Another important early code was the Code Hammurabi, which formed the core of Babylonian law. Only fragments of the early criminal laws of Ancient Greece have survived, e. 100,000 criminal trials between 1674 and 1834, including all death penalty cases.
Assault and violent robbery were analogized to trespass as to property. Breach of such laws created an obligation of law or vinculum juris discharged by payment of monetary compensation or damages. After the revival of Roman law in the 12th century, sixth-century Roman classifications and jurisprudence provided the foundations of the distinction between criminal and civil law in European law from then until the present time.

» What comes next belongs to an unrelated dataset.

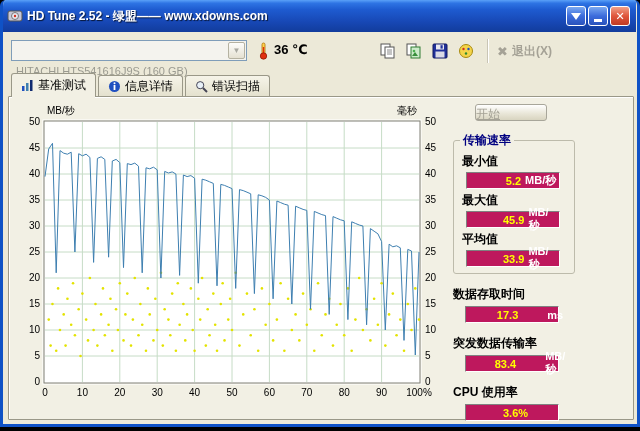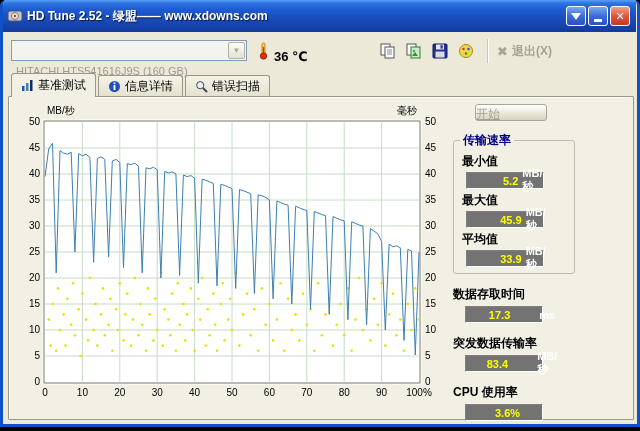"36 ℃" .temp { align-items: flex-end -> flex-start }
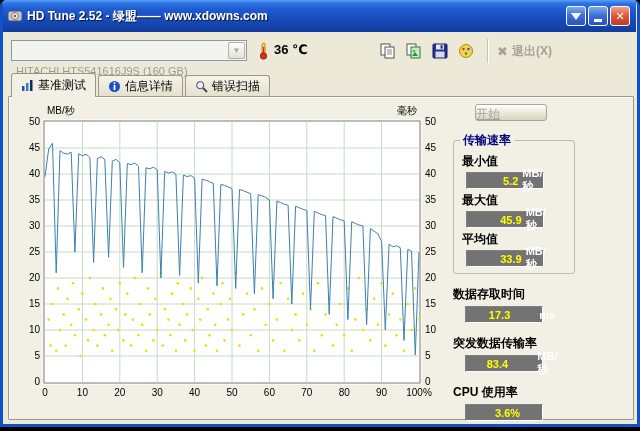"5.2" .vbox { background: #737373 -> #be185d; width: 78px -> 94px }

The first signs of the modern distinction between crimes and civil matters emerged during the Norman Invasion of England. The development of the state dispensing justice in a court clearly emerged in the eighteenth century when European countries began maintaining police services.
From this point, criminal law had formalized the mechanisms for enforcement, which allowed for its development as a discernible entity. Criminal law is distinctive for the uniquely serious potential consequences or sanctions for failure to abide by its rules.
Every crime is composed of criminal elements. Capital punishment may be imposed in some jurisdictions for the most serious crimes.